In order to request an order for child support in Pennsylvania, you must have initiated a divorce proceeding. This is accomplished by filing a Complaint for Divorce with the prothonotary office. In the document, you are required to provide the names and ages of your children. Once the paperwork is complete, your spouse has been notified and has filed a written response, the divorce process has officially started and you may seek an order for temporary child support.

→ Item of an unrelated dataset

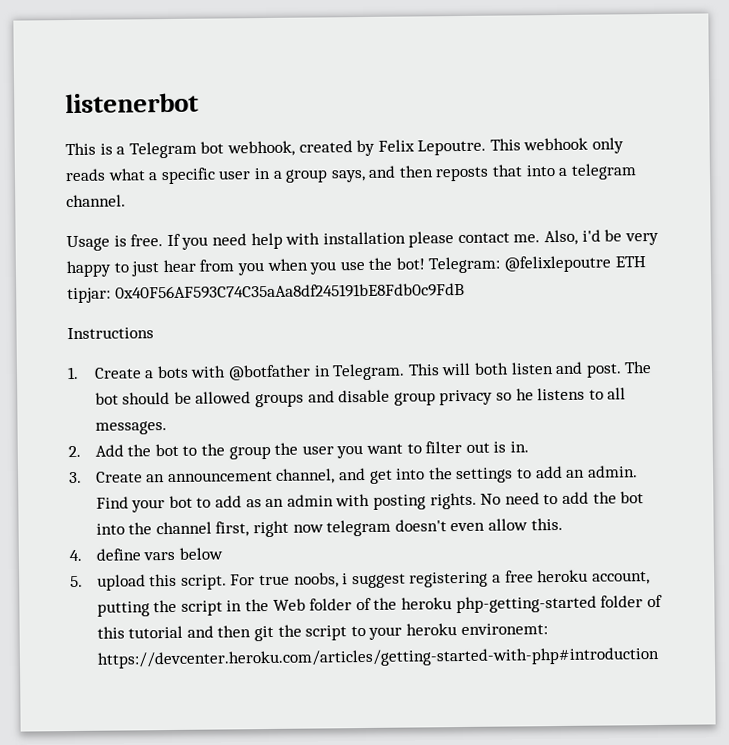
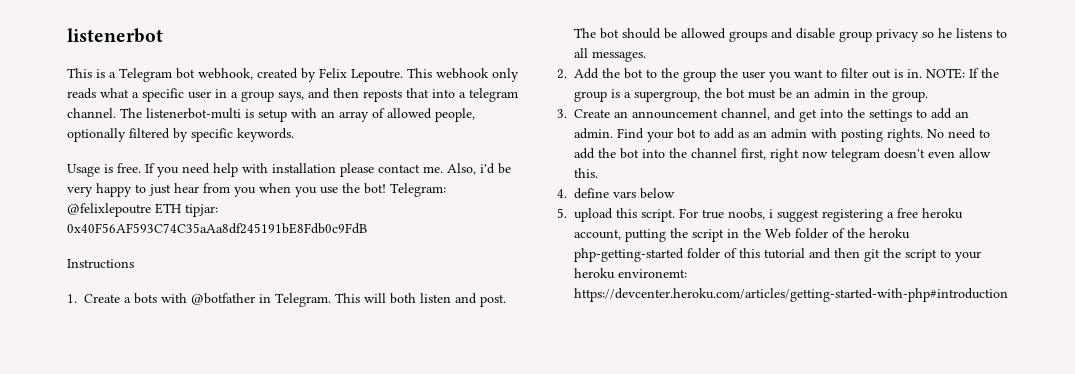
(126, 201) none -> [120,108,475,122] [67,128,294,142] The listenerbot-multi is setup with an array of allowed people, optionally filtered by specific keywords.
(529, 447) none -> [926,68,999,79] [574,88,928,102] NOTE: If the group is a supergroup, the bot must be an admin in the group.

Once the court has reviewed your documents, a brief hearing is typically scheduled with a hearing officer. At the hearing, the officer will hear testimony from you and your spouse regarding your current incomes, and you may request that he issue a temporary order with a support obligation. The officer will look to the child support guidelines, which attempt to recreate a level of support as if the parties were still married. This calculation looks first at the combined incomes of both parents. That number then corresponds to a total support amount on a worksheet, based on the number of children. The spouse ordered to pay support is then responsible for a dollar amount based on her proportion of income to the total household income.
Role of Custody
The manner in which temporary custody is arranged will have a bearing on the temporary support order, particularly in determining which spouse is ordered to pay. In Pennsylvania, the number of overnights the child has with each parent during the divorce, known as temporary physical custody, is addressed in a conciliation conference. After listening to both parents, the conciliator will make recommendations to the court, which are relied upon in establishing temporary custody orders.
Because temporary support orders are made quickly and with limited information from the parents, they may differ from the eventual permanent order. While a divorce is pending, the parties exchange more financial information and both parents have an opportunity to fully present their positions on both custody and support to the court. Further, in Pennsylvania, judges are allowed to make adjustments to the guideline support obligation in certain circumstances. This is known as a deviation, which can be based on extreme medical bills, unusual needs, or any other factor the court finds relevant after hearing the evidence offered by both parents.